1280px-Piet_Mondrian,_1942_-_Broadway_Boogie_Woogie

1280px-Piet_Mondrian,_1942_-_Broadway_Boogie_Woogie

Mondrian’s Pictures

The primary colors red, yellow and blue, as well as the non-colors black, white and grey, appear in Mondrian’s paintings from around 1921. These are accentuated by vertical black lines and the right-angled color areas in the respective primary colors adjacent to the stripes. The remaining spaces are white. Color lines and rectangles are never arranged symmetrically, but are composed irregularly, rhythmically and dynamically. Thus, through the formal contrasts of the horizontal and vertical black lines and the continuous orthogonal pictorial structure, one color surface always appears as a contrast to the other colored and non-colored surfaces.

“The cultivated man of today is gradually turning away from natural things, and his life is becoming more and more abstract.

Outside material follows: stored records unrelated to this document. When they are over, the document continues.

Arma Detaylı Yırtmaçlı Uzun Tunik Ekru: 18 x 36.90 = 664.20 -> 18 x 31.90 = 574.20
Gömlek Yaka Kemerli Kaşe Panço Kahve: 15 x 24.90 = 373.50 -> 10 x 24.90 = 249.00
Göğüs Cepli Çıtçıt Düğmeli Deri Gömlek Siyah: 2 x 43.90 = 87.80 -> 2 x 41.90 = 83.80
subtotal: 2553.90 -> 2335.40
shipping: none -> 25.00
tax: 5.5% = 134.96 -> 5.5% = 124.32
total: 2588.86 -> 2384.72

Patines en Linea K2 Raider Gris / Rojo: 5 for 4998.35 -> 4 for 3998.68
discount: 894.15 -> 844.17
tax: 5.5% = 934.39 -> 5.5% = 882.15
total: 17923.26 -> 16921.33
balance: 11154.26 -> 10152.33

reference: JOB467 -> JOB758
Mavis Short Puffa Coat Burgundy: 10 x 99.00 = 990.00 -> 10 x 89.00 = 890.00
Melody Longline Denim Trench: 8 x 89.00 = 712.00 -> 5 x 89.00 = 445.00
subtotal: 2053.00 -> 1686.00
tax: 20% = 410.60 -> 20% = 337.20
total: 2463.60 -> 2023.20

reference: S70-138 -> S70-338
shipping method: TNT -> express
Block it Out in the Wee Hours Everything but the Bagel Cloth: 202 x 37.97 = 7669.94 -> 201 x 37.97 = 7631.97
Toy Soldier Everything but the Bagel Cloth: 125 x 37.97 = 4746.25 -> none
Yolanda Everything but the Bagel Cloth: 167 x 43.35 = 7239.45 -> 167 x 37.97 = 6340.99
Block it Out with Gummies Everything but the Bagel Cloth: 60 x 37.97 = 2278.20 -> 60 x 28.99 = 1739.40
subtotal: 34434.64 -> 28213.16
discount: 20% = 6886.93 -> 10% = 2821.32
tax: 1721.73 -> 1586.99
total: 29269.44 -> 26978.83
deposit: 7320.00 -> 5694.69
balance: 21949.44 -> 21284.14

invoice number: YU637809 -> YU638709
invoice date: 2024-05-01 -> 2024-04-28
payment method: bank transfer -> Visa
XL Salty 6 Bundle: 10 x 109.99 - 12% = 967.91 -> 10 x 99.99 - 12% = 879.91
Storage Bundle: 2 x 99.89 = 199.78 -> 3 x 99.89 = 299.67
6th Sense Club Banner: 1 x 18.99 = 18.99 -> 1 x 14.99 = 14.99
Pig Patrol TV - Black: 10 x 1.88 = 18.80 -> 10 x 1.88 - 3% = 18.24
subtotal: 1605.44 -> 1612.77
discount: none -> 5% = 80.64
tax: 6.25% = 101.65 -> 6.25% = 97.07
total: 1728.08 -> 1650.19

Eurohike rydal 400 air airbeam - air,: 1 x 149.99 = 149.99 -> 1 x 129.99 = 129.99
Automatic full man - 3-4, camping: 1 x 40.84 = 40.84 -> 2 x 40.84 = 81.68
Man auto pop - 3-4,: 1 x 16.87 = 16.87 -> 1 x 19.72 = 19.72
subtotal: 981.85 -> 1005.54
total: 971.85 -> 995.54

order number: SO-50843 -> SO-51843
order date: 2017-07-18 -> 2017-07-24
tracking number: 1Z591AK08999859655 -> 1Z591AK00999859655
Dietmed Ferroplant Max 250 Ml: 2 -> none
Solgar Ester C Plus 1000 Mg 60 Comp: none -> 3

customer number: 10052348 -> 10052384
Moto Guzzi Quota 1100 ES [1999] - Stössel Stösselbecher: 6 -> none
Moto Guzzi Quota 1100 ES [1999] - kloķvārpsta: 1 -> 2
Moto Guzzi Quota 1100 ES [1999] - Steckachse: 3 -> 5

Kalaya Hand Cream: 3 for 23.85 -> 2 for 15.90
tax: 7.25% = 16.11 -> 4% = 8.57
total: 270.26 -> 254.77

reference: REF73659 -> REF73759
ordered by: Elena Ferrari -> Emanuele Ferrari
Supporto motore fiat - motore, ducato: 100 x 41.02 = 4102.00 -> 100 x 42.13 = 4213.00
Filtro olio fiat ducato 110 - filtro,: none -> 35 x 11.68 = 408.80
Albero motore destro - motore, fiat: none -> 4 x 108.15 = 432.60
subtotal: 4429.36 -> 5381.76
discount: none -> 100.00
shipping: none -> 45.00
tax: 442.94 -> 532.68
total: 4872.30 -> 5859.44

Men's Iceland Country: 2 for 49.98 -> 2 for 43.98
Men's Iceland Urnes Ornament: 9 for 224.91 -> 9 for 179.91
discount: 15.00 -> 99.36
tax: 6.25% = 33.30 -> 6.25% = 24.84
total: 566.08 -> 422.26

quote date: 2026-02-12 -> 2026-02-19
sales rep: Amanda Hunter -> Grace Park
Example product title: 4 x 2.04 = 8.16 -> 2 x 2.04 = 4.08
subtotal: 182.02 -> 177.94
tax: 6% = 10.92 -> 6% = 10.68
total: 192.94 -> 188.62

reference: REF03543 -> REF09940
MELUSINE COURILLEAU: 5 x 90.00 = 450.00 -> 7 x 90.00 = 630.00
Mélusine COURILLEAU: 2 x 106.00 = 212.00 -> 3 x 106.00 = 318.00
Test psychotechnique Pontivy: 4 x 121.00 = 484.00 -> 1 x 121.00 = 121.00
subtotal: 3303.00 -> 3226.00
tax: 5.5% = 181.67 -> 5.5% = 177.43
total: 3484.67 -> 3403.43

Natural (external) things become more and more automatic, and we observe that our vital attention fastens more and more on internal things.”
— Piet Mondriaan, ‘Natural Reality and Abstract Reality’, 1919

Behind Mondrian’s Pictures

Mondrian linked his paintings to a world view derived from the intellectual currents of the late 19th and early 20th centuries, especially theosophy. Behind the changeable phenomena of the world around us there is a true sphere of reality, which is recognizable through practice. It is a kind of model for a good life, a neatly designed world. The analogy between image and pure, ideal reality is that there are no “tragic, vain” forms (such as surfaces against a background, impure colors, mixed colors), but everything is solved in the balanced form. The right angle is the “only constant relationship to pure reality” and changing proportions represent life through their movement.